Arlington, VA | October 20, 2022 — The Mitchell Institute for Aerospace Studies is pleased to announce a new entry in its Policy Paper series, The Indispensable Domain: The Critical Role of Space in JADC2 by Tim Ryan, Senior Fellow for Spacepower Studies at the Mitchell Institute Spacepower Advantage Center of Excellence.
Coming out of the Cold War, the U.S. military possessed the capabilities and capacity to dominate global military operations when and where it chose. Due to three decades of budget-driven force structure divestments, this is no longer the case. Adversary strategies that prioritize information and decision-making superiority indicate that success in future wars will go to the side that possesses better battlespace knowledge, makes better decisions, more efficiently directs its forces, and closes kill chains faster. Joint All Domain Command and Control (JADC2) is the concept that will enable U.S. forces to collect information from any sensor and any domain, rapidly transmit large volumes of data across vast physical distances, process the information to support dynamic battle management and commander decisions, and then ensure that the right information gets to the right warfighters at the right time to achieve the desired effect, all at a global scale.

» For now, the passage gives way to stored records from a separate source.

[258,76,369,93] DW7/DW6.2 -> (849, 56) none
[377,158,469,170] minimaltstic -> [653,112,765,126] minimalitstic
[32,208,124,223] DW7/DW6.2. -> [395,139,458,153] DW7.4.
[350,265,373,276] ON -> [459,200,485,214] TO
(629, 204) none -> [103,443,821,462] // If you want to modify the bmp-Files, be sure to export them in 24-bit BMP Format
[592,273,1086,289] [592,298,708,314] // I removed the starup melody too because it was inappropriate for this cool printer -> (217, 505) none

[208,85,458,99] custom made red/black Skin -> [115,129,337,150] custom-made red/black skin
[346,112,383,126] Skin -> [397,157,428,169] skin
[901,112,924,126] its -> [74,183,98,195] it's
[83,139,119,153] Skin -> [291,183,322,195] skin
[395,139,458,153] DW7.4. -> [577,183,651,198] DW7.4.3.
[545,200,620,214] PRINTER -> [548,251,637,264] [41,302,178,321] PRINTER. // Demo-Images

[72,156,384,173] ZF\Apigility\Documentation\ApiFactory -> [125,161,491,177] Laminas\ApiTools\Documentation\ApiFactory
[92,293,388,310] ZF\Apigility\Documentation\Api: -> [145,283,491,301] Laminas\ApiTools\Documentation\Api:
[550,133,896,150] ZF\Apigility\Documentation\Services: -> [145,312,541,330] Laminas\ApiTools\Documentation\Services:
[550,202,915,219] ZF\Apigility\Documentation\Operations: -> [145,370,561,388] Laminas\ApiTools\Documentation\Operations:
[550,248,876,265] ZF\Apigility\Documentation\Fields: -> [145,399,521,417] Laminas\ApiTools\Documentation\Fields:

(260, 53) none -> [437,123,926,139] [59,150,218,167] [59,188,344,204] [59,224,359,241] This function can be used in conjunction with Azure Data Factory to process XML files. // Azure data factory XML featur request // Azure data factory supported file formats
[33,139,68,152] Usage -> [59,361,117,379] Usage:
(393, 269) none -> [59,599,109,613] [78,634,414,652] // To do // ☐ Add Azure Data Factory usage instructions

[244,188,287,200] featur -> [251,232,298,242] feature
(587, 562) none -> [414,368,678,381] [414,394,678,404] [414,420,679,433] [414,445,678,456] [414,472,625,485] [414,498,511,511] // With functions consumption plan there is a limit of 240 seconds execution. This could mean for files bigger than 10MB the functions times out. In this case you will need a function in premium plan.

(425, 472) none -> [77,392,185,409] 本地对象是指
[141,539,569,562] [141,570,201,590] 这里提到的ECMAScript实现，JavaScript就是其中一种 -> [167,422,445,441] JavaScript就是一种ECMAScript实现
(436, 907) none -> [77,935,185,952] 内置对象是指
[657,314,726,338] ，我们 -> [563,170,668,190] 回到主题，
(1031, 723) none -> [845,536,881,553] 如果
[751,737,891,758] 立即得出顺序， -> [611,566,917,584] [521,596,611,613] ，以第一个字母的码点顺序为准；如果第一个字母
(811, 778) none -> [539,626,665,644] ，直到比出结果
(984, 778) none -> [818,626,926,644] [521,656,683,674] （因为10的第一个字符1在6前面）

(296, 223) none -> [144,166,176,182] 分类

This can only be achieved with foundational space-based capabilities. Only the space domain can move information at the speed, size, and range required of an effective JADC2 architecture. JADC2 will fundamentally rely on its space-based elements, so its space architecture must be resilient and defendable. This requires pursuing both passive and active defense features, to include the rapid acceleration of offensive and defensive space warfighting concepts and capabilities. If the United States hopes to prevail in a peer conflict, the Department of Defense and the Space Force must prioritize a robust space transport layer, sensors, and the space superiority to protect these capabilities.
The Mitchell Institute Policy Papers is a series presenting new thinking and policy proposals to respond to the emerging security and aerospace power challenges of the 21st century. These papers are written for lawmakers and their staffs, policy professionals, business and industry, academics, journalists, and the informed public.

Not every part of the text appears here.